Le personnage principal est Roger Trema (sans l'accent aigu).
Roger Trema avait vingt-neuf ans. Il faisait partie de la catégorie d'hommes pour qui la vie est une promenade agréable. Après la guerre, il avait loué un rez-de-chaussée rue Spontini, où il se laissait vivre.
On aimait assez Roger Trema dans Paris. Non qu'il fût beau. Il avait un long nez, était de petite taille, et son teint était olivâtre ; mais c'était un joyeux noceur, et un rude buveur, qui suppléait à la beauté par un humour assez facile et qui plaisait.
Il était d'une grande paresse, ce qui lui donnait une nonchalance aristocratique à laquelle il n'avait pas droit.
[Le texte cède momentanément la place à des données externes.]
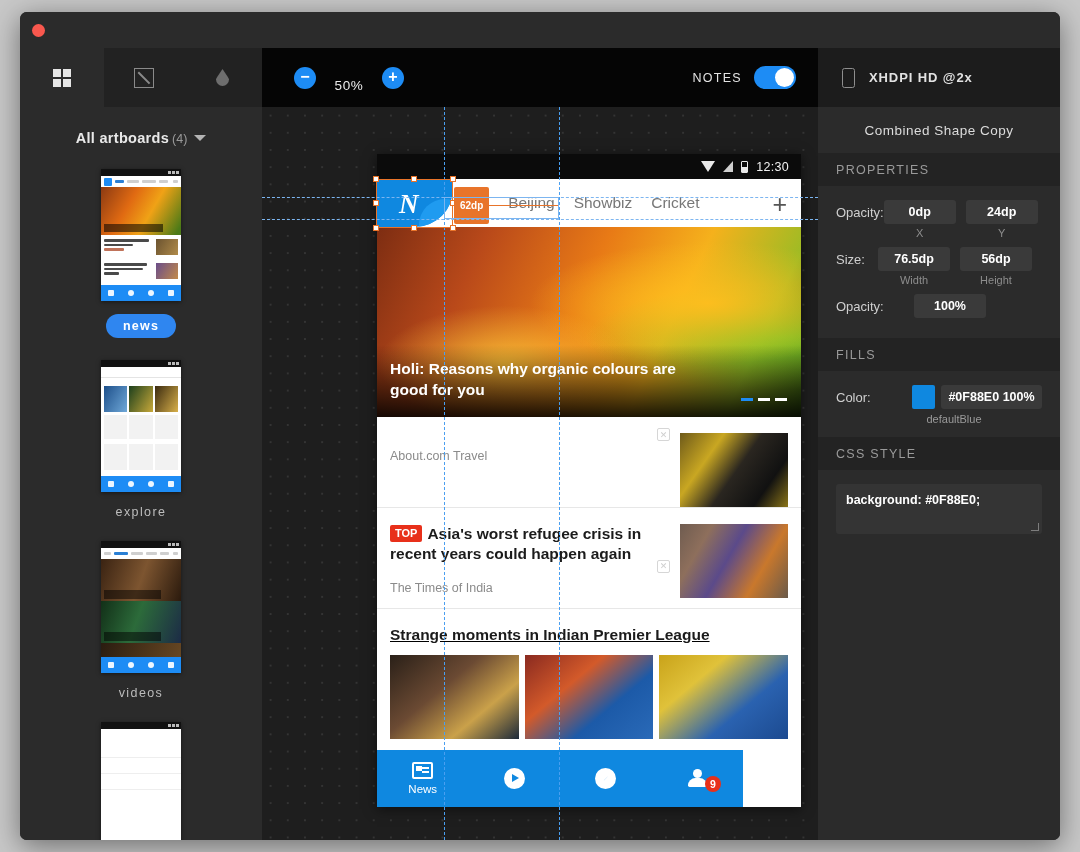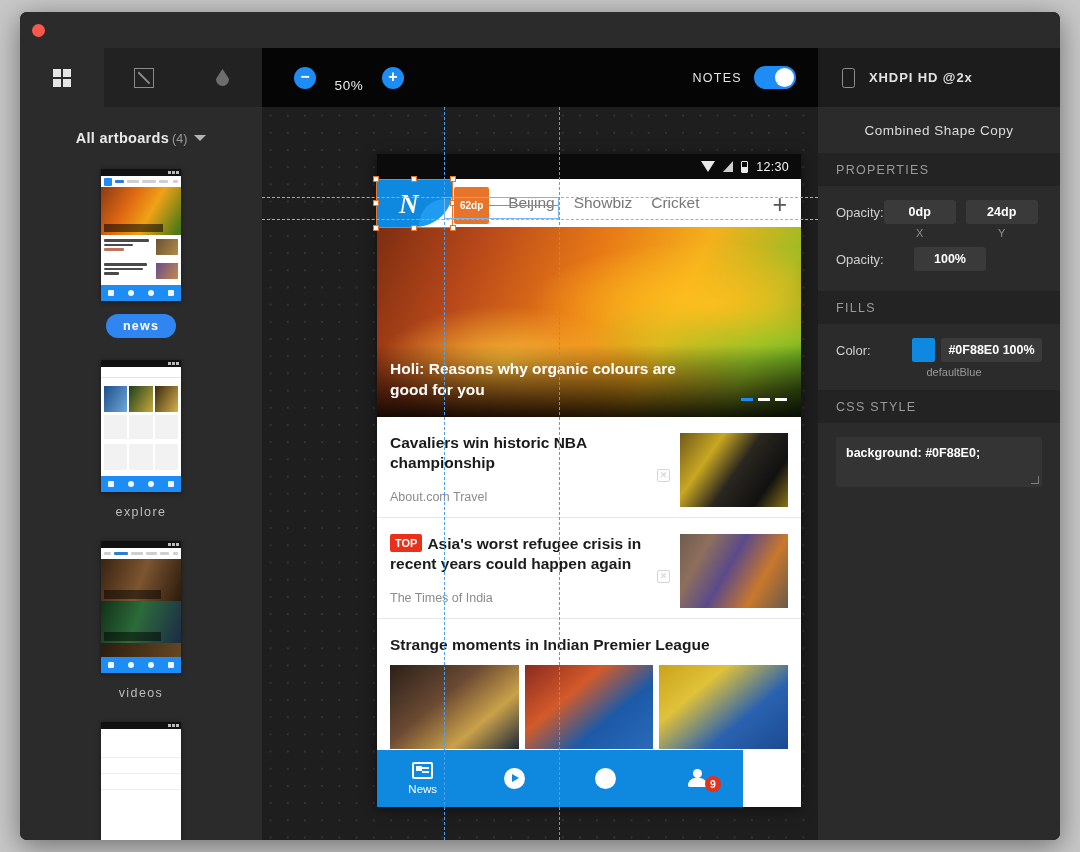--- a/index.html
+++ b/index.html
@@ -572,6 +572,17 @@
         </div>
       </div>
 
+      <div class="prop-row">
+        <div class="prop-label">Size:</div>
+        <div class="field-wrap">
+          <div class="field">76.5dp</div>
+          <div class="field-sub">Width</div>
+        </div>
+        <div class="field-wrap">
+          <div class="field">56dp</div>
+          <div class="field-sub">Height</div>
+        </div>
+      </div>
 
       <div class="prop-row">
         <div class="prop-label">Opacity:</div>

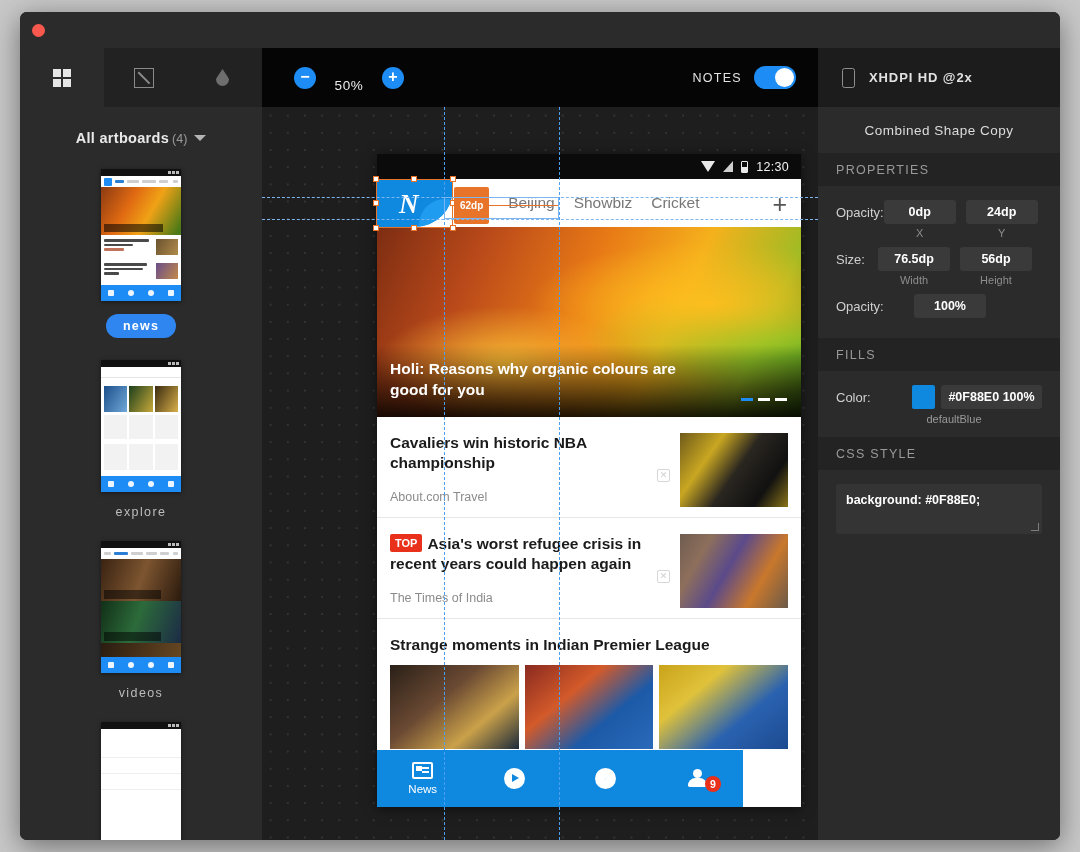--- a/index.html
+++ b/index.html
@@ -484,7 +484,6 @@
 
       <div class="art-row">
         <div class="col">
-          <div class="art-head">Cavaliers win historic NBA championship</div>
           <div class="srcline">
             <div class="art-src">About.com Travel</div>
             <div class="close-x">✕</div>

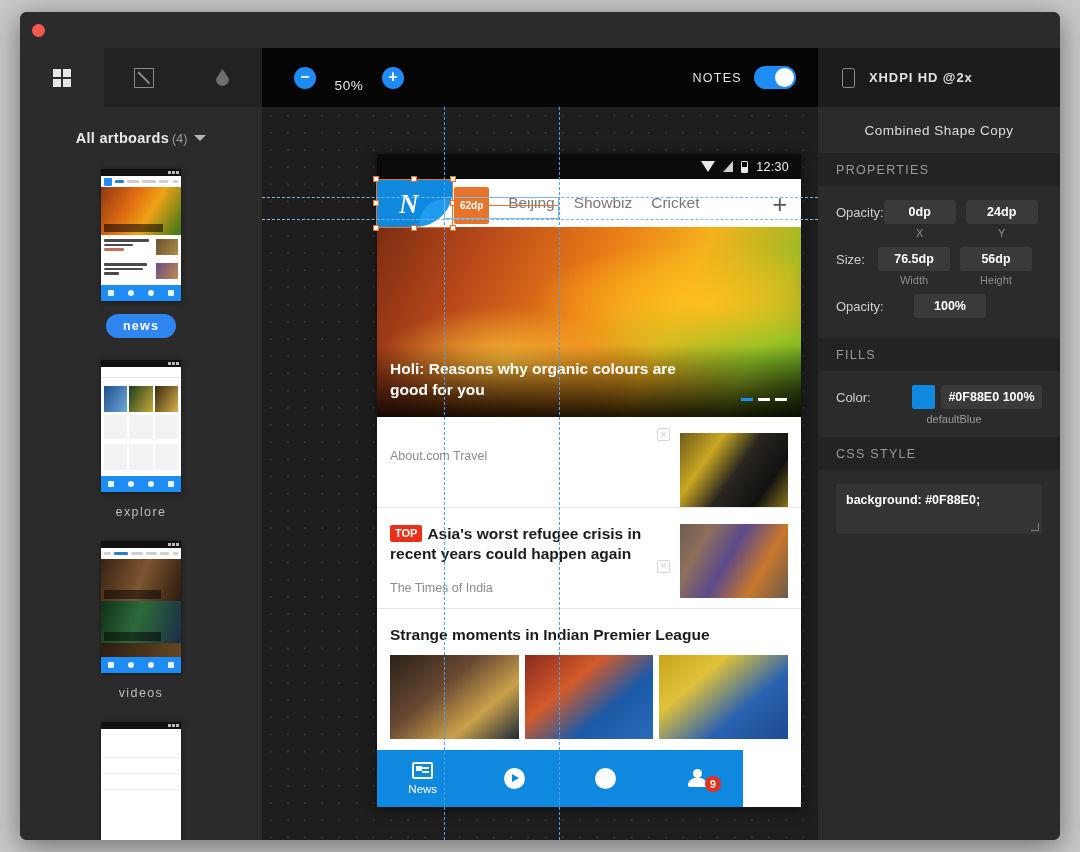--- a/index.html
+++ b/index.html
@@ -505,7 +505,7 @@
         <div class="art-thumb" style="background:linear-gradient(120deg,#6f5c50 0%,#8e6f5c 22%,#5b4a8a 45%,#c9782c 72%,#6a5a4a 100%)"></div>
       </div>
 
-      <div style="padding:16px 13px 0 13px;">
+      <div style="padding:16px 13px 0 13px;text-decoration:underline;">
         <div class="art-head">Strange moments in Indian Premier League</div>
       </div>
       <div class="strip">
Il aimait la nuit, où tout le monde est gai. Il détestait le jour, où tout le monde est sale et pressé. Il ne se dérangeait que pour aller aux courses, où il perdait régulièrement, ce qui lui était très indifférent. Il ne connaissait, en dehors de Paris, que Chantilly, Deauville et Cannes. Le monde l'ennuyait, mais le demi-monde l'amusait, et il passait son temps dans les coulisses, ou dans l'intimité d'une femme en vogue. Roger Trema était insouciant et ne s'occupait jamais de l'avenir.